Purpose of review To summarize the most recent findings concerning the targeting of mitogen-activated protein kinases and small GTP-binding proteins toward vascular remodeling together with molecular mechanisms of their activations in vascular pathophisiology. Recent findings In addition to targeting the classical Ras/extracellular signal-regulated kinase cascade, Rho-kinase inhibitors, as well as the HMG-CoA reductase inhibitors, or 'statins' have pleiotropic efficacy for experimental cardiovascular diseases that involve inhibition of the signal transduction cascades originated by the small GTP-binding proteins such as Rho and Rac.
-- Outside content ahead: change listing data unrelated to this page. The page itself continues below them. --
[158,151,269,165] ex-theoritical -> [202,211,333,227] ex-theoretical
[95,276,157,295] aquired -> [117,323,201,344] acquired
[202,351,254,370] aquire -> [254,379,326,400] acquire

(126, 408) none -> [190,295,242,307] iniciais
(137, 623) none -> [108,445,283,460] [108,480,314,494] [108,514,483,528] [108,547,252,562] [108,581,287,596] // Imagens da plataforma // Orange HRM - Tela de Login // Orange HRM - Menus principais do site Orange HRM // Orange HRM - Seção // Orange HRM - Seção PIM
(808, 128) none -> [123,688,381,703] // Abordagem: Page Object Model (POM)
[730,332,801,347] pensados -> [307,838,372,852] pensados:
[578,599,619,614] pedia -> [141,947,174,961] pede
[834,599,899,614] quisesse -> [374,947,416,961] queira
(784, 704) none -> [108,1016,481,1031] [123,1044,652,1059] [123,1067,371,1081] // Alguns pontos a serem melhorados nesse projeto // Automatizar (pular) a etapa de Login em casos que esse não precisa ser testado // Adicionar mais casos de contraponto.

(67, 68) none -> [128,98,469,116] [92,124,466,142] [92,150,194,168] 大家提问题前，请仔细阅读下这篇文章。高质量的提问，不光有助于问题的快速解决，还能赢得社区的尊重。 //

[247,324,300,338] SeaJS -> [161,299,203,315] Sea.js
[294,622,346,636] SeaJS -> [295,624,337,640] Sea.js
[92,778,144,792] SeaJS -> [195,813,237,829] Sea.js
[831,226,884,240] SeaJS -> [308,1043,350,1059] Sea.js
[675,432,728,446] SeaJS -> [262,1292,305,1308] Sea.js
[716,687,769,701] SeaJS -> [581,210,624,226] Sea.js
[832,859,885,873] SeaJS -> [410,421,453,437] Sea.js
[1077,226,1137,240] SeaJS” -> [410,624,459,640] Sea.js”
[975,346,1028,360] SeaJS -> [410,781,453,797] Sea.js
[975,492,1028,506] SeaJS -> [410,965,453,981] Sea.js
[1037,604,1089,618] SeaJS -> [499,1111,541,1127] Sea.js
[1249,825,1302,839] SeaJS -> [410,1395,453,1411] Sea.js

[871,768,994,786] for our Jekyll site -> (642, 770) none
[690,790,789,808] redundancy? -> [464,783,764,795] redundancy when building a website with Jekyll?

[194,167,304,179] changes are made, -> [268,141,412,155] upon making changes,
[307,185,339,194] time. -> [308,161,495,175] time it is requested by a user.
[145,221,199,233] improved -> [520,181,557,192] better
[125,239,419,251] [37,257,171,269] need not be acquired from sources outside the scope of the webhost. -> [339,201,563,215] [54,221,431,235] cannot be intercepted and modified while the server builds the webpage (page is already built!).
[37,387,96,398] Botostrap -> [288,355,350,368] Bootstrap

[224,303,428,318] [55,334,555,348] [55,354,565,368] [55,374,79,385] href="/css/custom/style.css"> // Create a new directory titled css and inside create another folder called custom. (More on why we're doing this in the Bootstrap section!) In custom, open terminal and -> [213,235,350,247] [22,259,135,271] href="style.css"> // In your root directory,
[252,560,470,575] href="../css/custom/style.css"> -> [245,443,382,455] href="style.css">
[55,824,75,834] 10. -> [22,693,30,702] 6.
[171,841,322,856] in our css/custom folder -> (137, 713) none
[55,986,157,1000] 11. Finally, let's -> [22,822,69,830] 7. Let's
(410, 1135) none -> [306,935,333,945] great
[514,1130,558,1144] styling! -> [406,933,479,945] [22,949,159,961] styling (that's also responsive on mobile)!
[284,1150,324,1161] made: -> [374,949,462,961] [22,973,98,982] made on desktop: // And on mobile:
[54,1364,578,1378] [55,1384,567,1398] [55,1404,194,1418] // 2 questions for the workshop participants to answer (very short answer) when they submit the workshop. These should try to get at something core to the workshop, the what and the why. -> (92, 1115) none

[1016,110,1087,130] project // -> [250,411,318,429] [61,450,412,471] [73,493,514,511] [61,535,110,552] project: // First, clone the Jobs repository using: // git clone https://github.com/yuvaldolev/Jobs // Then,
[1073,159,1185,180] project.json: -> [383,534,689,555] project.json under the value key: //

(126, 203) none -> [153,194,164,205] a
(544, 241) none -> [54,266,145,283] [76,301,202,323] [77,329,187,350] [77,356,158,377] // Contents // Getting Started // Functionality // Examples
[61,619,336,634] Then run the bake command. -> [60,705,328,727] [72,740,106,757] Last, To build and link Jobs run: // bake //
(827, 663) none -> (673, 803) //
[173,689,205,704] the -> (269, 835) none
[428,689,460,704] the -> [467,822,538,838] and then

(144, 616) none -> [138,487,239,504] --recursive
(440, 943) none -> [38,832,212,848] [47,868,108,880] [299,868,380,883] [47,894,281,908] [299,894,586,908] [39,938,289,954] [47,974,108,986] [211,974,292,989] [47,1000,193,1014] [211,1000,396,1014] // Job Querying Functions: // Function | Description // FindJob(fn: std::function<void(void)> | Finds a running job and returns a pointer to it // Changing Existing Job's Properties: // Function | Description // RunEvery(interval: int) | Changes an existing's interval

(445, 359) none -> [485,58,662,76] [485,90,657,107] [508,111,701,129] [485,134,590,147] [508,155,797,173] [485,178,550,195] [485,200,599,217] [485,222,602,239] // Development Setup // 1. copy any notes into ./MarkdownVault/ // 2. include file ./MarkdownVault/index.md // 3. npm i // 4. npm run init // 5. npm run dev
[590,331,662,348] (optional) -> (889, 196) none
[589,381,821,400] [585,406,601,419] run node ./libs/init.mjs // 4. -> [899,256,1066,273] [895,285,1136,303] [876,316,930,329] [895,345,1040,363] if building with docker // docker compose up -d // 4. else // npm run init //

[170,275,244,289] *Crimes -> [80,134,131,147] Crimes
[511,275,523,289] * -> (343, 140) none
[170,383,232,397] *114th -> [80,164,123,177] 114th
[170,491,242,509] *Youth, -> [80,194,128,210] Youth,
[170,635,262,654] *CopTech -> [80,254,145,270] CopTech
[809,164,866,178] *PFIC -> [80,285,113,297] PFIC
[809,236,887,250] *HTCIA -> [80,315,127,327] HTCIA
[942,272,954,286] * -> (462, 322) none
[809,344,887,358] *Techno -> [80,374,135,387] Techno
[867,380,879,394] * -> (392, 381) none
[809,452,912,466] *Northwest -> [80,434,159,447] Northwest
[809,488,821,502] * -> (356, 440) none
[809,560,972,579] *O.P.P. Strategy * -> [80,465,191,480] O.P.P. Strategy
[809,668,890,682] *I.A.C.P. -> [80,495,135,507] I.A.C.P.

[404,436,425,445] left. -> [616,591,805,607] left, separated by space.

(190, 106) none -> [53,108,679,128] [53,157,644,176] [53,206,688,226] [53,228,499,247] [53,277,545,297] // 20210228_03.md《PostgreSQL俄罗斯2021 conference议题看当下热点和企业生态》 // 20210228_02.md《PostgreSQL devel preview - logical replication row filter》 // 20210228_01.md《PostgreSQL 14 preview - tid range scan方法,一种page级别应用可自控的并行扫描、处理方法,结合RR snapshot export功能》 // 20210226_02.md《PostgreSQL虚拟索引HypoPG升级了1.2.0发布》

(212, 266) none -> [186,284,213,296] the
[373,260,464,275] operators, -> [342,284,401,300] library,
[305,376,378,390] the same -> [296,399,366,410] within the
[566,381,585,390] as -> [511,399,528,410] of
Moreover, the underlying molecular mechanisms of the activation of these small GTP-binding proteins and downstream mitogen-activated protein kinases in cardiovascular tissue and cells have recently been better characterized. Additionally, gene-targeting studies in animal models are revealing select roles of the isoforms of these signaling proteins in the pathophysiology of cardiovascular disease. This is exemplified by the role of c-Jun NH2-terminal kinases in mediating atherosclerosis and diabetes. Summary Characterization of the function of small GTP-binding proteins, mitogen-activated protein kinases and their effectors in cardiovascular pathophysiology can be readily identified by using select inhibitors, dominant-negative gene transfer and the generation of select gene-targeted animals. These findings strongly support the notion that small GTP-binding proteins and mitogen-activated protein kinases are promising therapeutic targets toward cardiovascular diseases.